No mundo animal, o calor e a seca extremos de 2024 se materializaram na forma de capivaras louras. No Pantanal do Mato Grosso, e mesmo em parques de Cuiabá, algumas dessas roedoras semiaquáticas, conhecidas pela pelagem castanha ou ruiva, ganharam uma tonalidade amarelo-claro e dourada. As causas foram a exposição ao sol sem misericórdia por meses a fio, explicam cientistas.
O ecólogo Juliano Bogoni, professor da Universidade do Estado do Mato Grosso (Unemat) e da Rede de Biodiversidade e Biotecnologia da Amazônia Legal (Bionorte), diz que a lourice das capivaras expõe os efeitos da inclemência do clima sobre a fauna.
Em 2024, Cuiabá ficou 160 dias sem chuva. Ela voltou fraca, a partir de 24 de setembro. Pingou em outubro e novembro. Chuva mais consistente mesmo só houve no mês passado, com a esperança de que neste mês seja melhor. Uma situação semelhante ocorreu no Pantanal, que ainda sofreu com incêndios.
O calor segue chegando fácil acima dos 35°C no estado. Alívio relativo, só mesmo se for comparado aos dias de seca no Mato Grosso, quando o termômetro passou com frequência dos 40ºC e marcou escorchantes 44,1ºC em 6 de outubro.
— Pensamos na adaptação de seres humanos. Mas os animais também sofrem e têm ainda menos chance de se proteger do que nós. Tudo acontece muito depressa e com intensidade — destaca Bogoni.
Sem sombra e água fresca, aconteceu com a pelagem das capivaras um clareamento semelhante ao que ocorre com cabelos humanos sob exposição prolongada à radiação ultravioleta do Sol.

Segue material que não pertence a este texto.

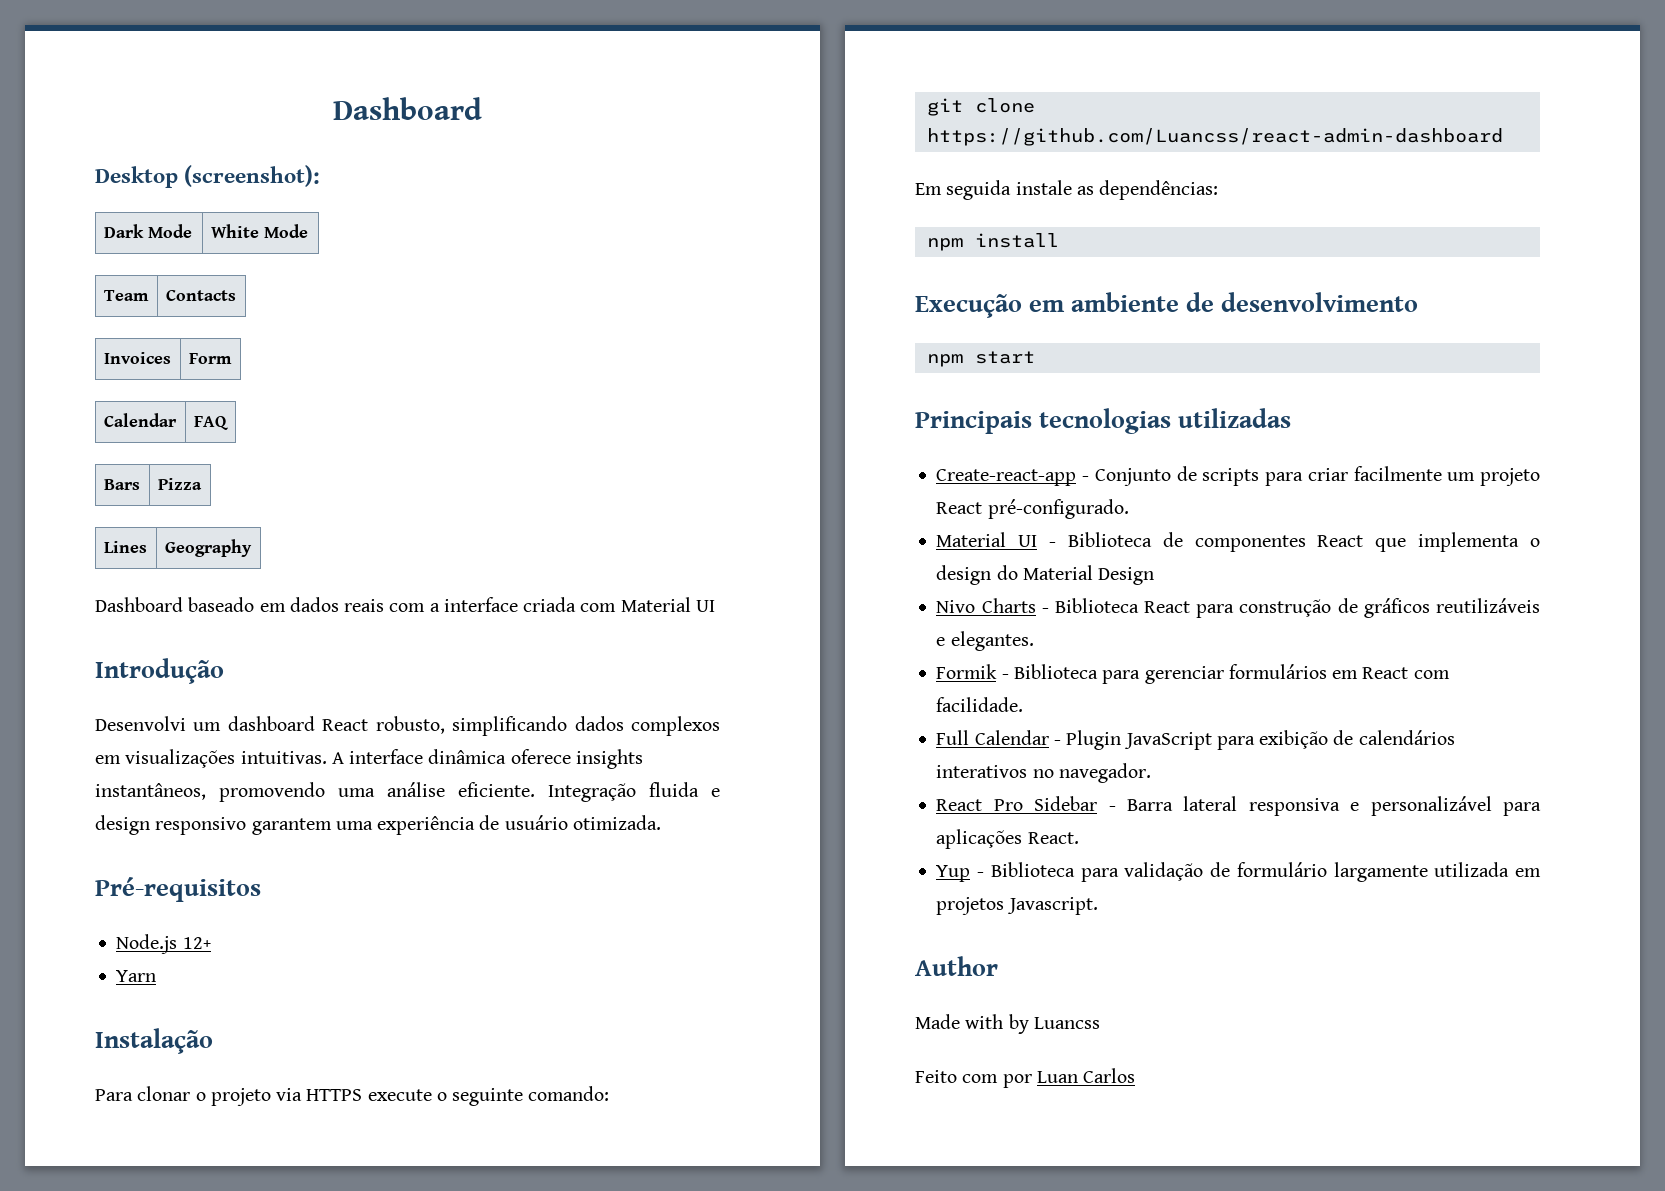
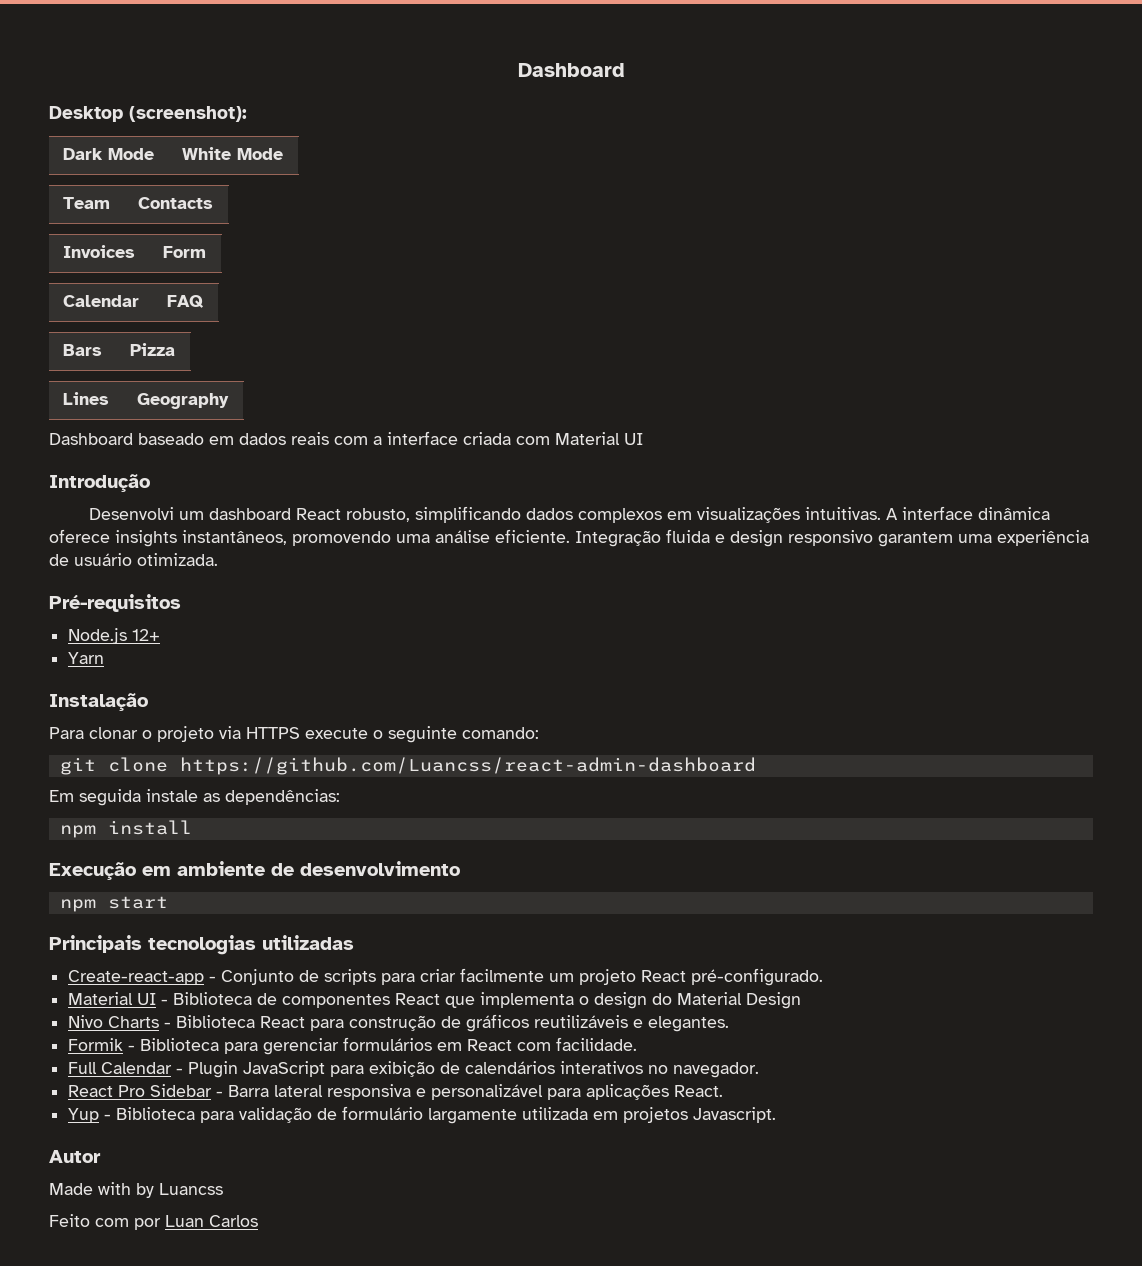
- Author
+ Autor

Os raios UV degradam a melanina, pigmento protetor que existe na pele e nos pelos. A cor e a proteção diminuem à medida que a melanina é degradada. E as capivaras acabaram louras, no tom dos extremos climáticos.
Maior vulnerabilidade
O louro da cor dos extremos não tem o viço do castanho original. Perdeu o pigmento e a textura. Além disso, as capivaras ficaram com a pele mais ressecada e sujeita a desconforto.
As capivaras se tornaram louras, desconfortáveis e também mais vulneráveis.

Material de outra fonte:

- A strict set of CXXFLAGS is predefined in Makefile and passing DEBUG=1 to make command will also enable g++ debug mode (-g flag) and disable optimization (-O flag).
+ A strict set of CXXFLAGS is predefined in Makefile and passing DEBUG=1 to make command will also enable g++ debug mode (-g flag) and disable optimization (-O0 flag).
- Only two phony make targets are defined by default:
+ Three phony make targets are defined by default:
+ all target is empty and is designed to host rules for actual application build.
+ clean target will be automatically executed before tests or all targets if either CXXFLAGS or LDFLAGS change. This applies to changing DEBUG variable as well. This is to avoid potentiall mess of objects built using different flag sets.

— Vemos só a mudança de cor. Mas a seca e o calor têm impacto fisiológico muito maior do que isso. Geram perdas metabólicas, os animais precisam fazer alterações em sua termorregulação. Tendem a mudar o horário de atividade e ficar mais noturnos. Diminui a disponibilidade de alimentos, há mais estresse térmico — frisa Bogoni.
E ser loura em terra de onça é sinônimo de problema. Bogoni diz que as louras são mais chamativas que suas irmãs castanhas e, assim, vulneráveis à sua maior predadora.
A mudança de cor não é permanente. A volta da chuva e uma menor exposição ao Sol podem deixar as capivaras ruivas e castanhas de novo. Porém, à medida que a mudança do clima avança e transforma ecossistemas, os animais perdem habitats.
Para as capivaras e todos os bichos do Pantanal, as chuvas são questão de sobrevivência. Sem elas, não há cheia, e sem cheia, não existe Pantanal.
— A seca prolongada e extrema provoca mudanças profundas na fauna adaptada à água — diz Bogoni.
Ainda vai demorar para que muitas das áreas pantaneiras castigadas pela seca inundem, afirma Ibraim Fantin, coordenador do Programa de Pós-Graduação em Recursos Hídricos da Universidade Federal do Mato Grosso (UFMT).
— Está chovendo agora e algumas áreas já estão com água, mas viemos de um período muito seco. Por isso, mesmo que chova na média, não será tão rápido — explica Fantin.
Ainda louras dos rigores da primavera passada, as capivaras esperam por dias melhores trazidos pelas chuvas de verão.